El 25 de abril de 1998, el sistema ecológico andaluz sufrió un fallo crítico masivo. La balsa de residuos de la multinacional sueco-canadiense Boliden Apirsa colapsó. El resultado fue la liberación de más de 6 millones de metros cúbicos de lodos tóxicos y aguas ácidas sobre la cuenca del río Guadiamar, a las puertas del Parque Nacional de Doñana.
Fue uno de los mayores desastres ambientales de Europa. Las administraciones aplicaron un parche de limpieza superficial. Sin embargo, los datos empíricos recientes demuestran que el bug nunca se solucionó.
Abril de 2026: La Filtración Sigue Activa
El 24 de abril de 2026, Greenpeace publicó documentación gráfica y técnica irrefutable. Las imágenes exclusivas demuestran que el agua almacenada en la antigua corta minera sigue altamente contaminada. Este líquido de color turquesa, cargado con los lodos tóxicos de 1998, se está filtrando continuamente de forma subterránea y superficial.
El vector de contaminación sigue activo:
- Ubicaciones afectadas: Río Agrio, río Guadiamar y, por arrastre, el estuario del Guadalquivir.
- Impacto biológico: Estudios científicos confirman la bioacumulación de metales pesados (como zinc, plomo, arsénico y cobre) en los sedimentos y en especies de pescados y crustáceos de consumo humano en la zona, superando los límites de seguridad de la UE.
Minera Los Frailes: Un Nuevo Ciclo de Extracción
La lógica dicta no reiniciar un sistema dañado. Las administraciones están haciendo lo contrario. La Junta de Andalucía ha autorizado la reapertura de la explotación a Minera Los Frailes, una sociedad instrumental creada por el conglomerado Grupo México.

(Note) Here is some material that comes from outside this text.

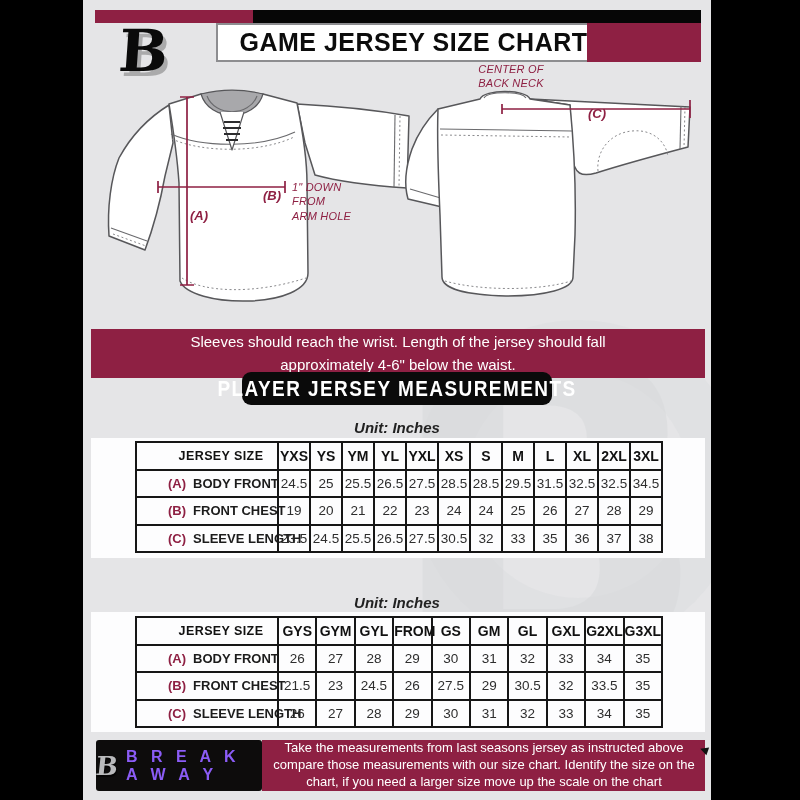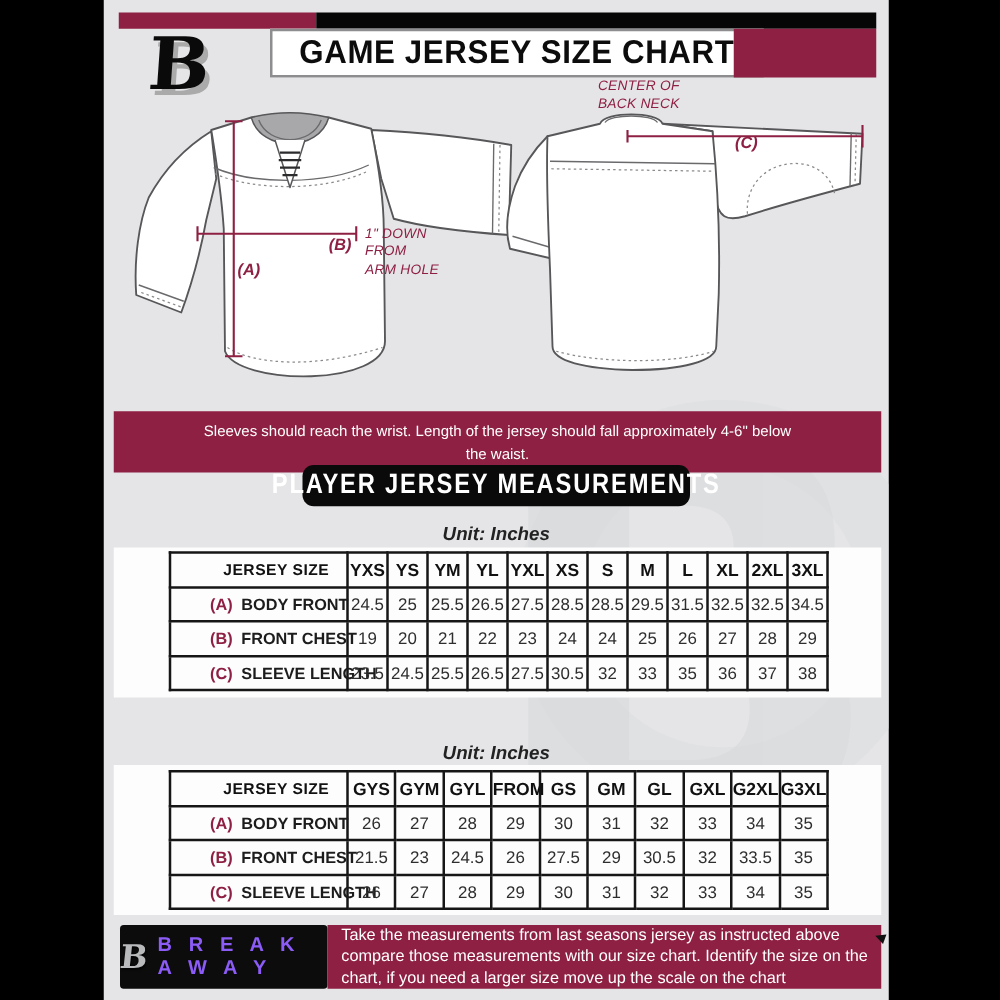"Sleeves should reach the wrist." .notice span { font-size: 12px -> 15px }
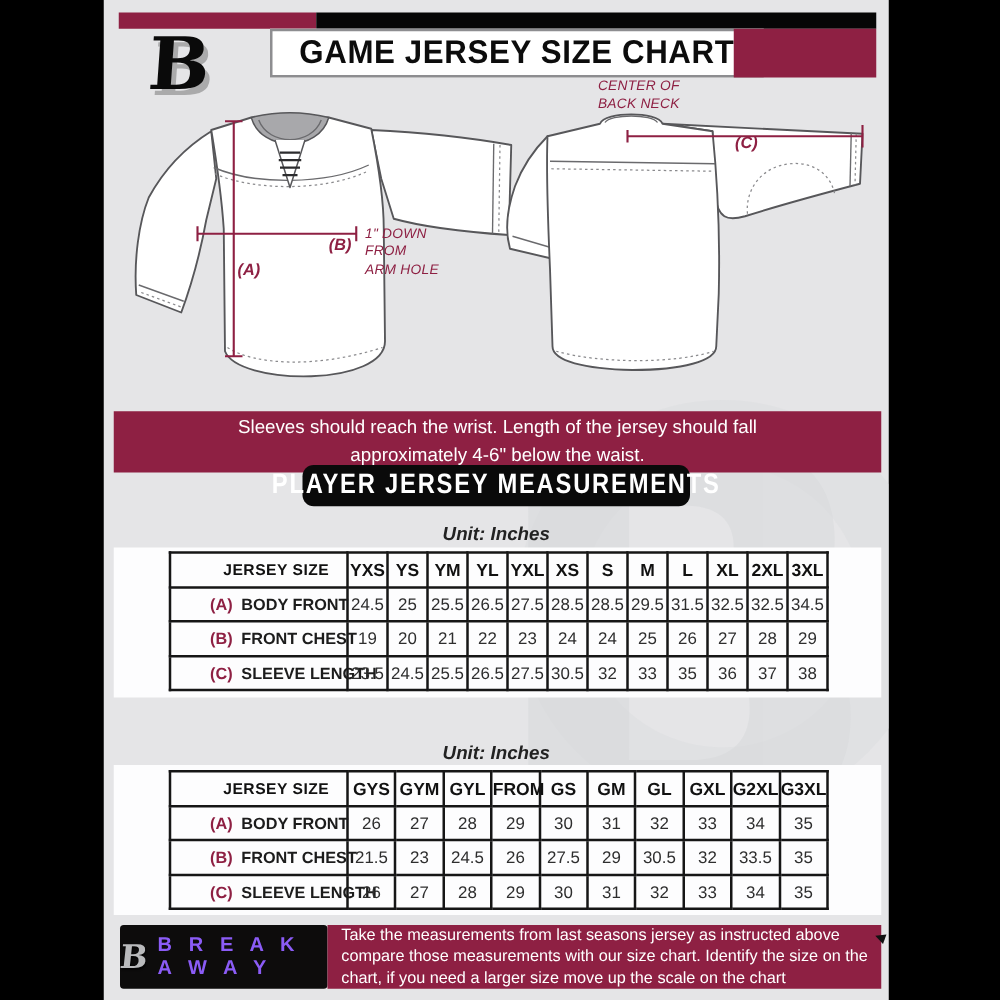"Take the measurements from last" .footer-maroon { text-align: none -> center }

Su plan operativo agrava el pasivo ambiental histórico:
- Volumen de vertido: El proyecto contempla el vaciado parcial de las cortas antiguas y la evacuación de 85.520 millones de litros de aguas con carga tóxica hacia el río Guadalquivir durante un periodo de 14 años.
- Efecto multiplicador: Greenpeace y Ecologistas en Acción denuncian que este volumen, sumado a los vertidos previstos por la mina de Cobre Las Cruces (otros 32.760 millones de litros), multiplicaría por diez la contaminación por metales pesados en el estuario.
Es una temeridad inaceptable. Permitir el vertido de más de 118.000 millones de litros de agua contaminada al Guadalquivir bajo la excusa de la «minería moderna» es una sentencia de muerte para la red trófica de la región.
El Parche Definitivo: Minería Urbana
No podemos justificar la destrucción de nuestros propios recursos hídricos para alimentar la demanda de metales de la transición tecnológica. Volver a perforar un subsuelo saturado de toxicidad es un error de diseño.
La actualización requerida se llama minería urbana. La economía circular obliga a recuperar los metales pesados del hardware desechado (RAEE). Reciclar las baterías y placas de silicio que ya están en circulación es el único protocolo viable. Reabrir Aznalcóllar no es transición ecológica; es repetir la misma línea de código que casi destruye Doñana hace casi tres décadas.